Inauspicious beginnings. “He’s so wee, he’ll nae live” pronounced Hughie, a former Scottish Coal Miner who had lodged in the small upstairs bedroom of my grandparents terraced house for so many years, decades, that he had become family, when he first saw me.
He was going to be proved wildly inaccurate on both counts.
At the time I weighed very little indeed, being premature. Accounts vary but it’s something between three and five pounds. That made me worth about six hundred pounds in scrap silver (at today’s prices) and in my parents place I would have cashed me in straight away.
No matter what Tom Sawyer may say, childhoods are dull affairs, doubly so when they are somebody else’s, so let’s skip it. The highlights were nearly dying on a pedalo in Menorca, nearly dying walking down Spaghetti Junction in the snow, nearly dying walking with Dad along disused sections of the Birmingham canal network. Not one to spoil an ending, but on each occasion I survived, by luck, not judgement. Then something far more dangerous happened to me, I was accidentally introduced to the world of Antiques.
This then is not my life story, nobody wants that.
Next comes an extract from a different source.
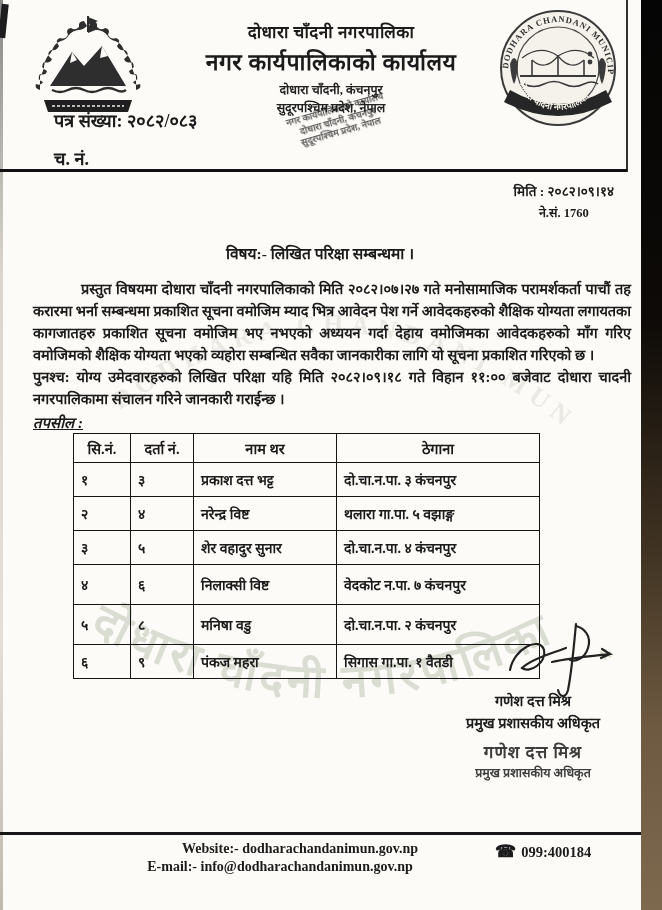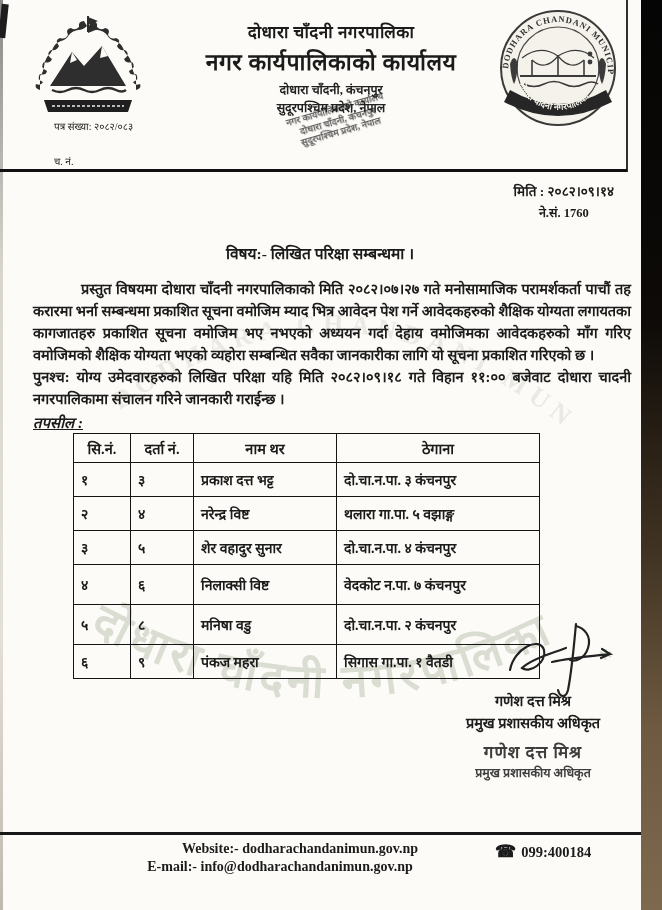"पत्र संख्या: २०८२/०८३" .ref-block { font-size: 10px -> 18px; font-weight: normal -> bold; top: 119px -> 108px }
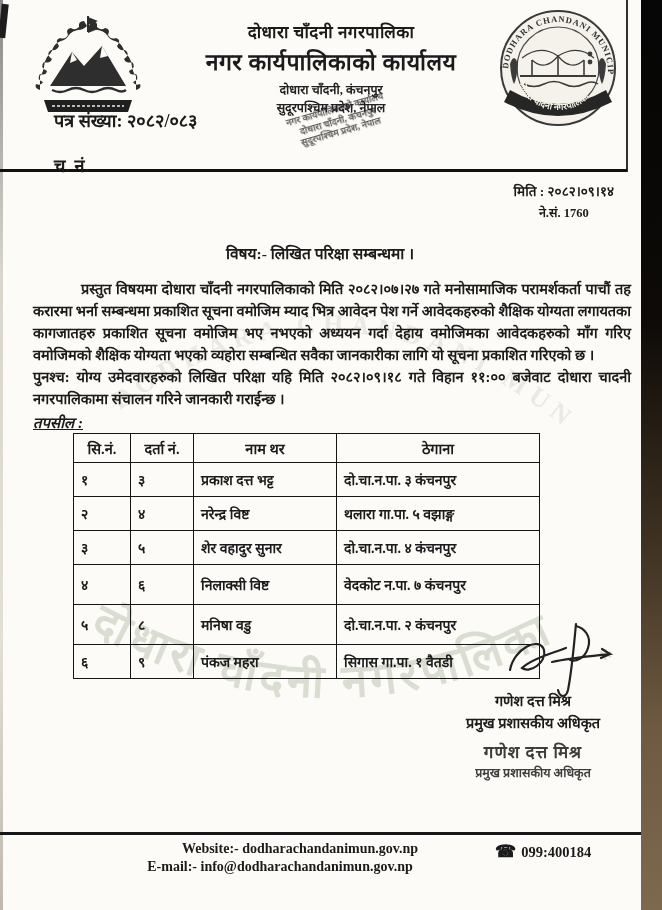"च. नं." .ref-block .cn { margin-top: 21px -> 14px }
This is the story, or more correctly stories, of when my life collided with that wonderful, exotic, enticing, confusing, corrupting and out and out bewildering world of Antiques.
The heroes, the crooks, the fools, the liars, the villains, the artists, the piss artists, the wealthy, the poor and the poor bastards. The whole beautifully filthy glorious heaving lot of it. The only thing to add is this, every single word of it happened, every single word of it is TRUE.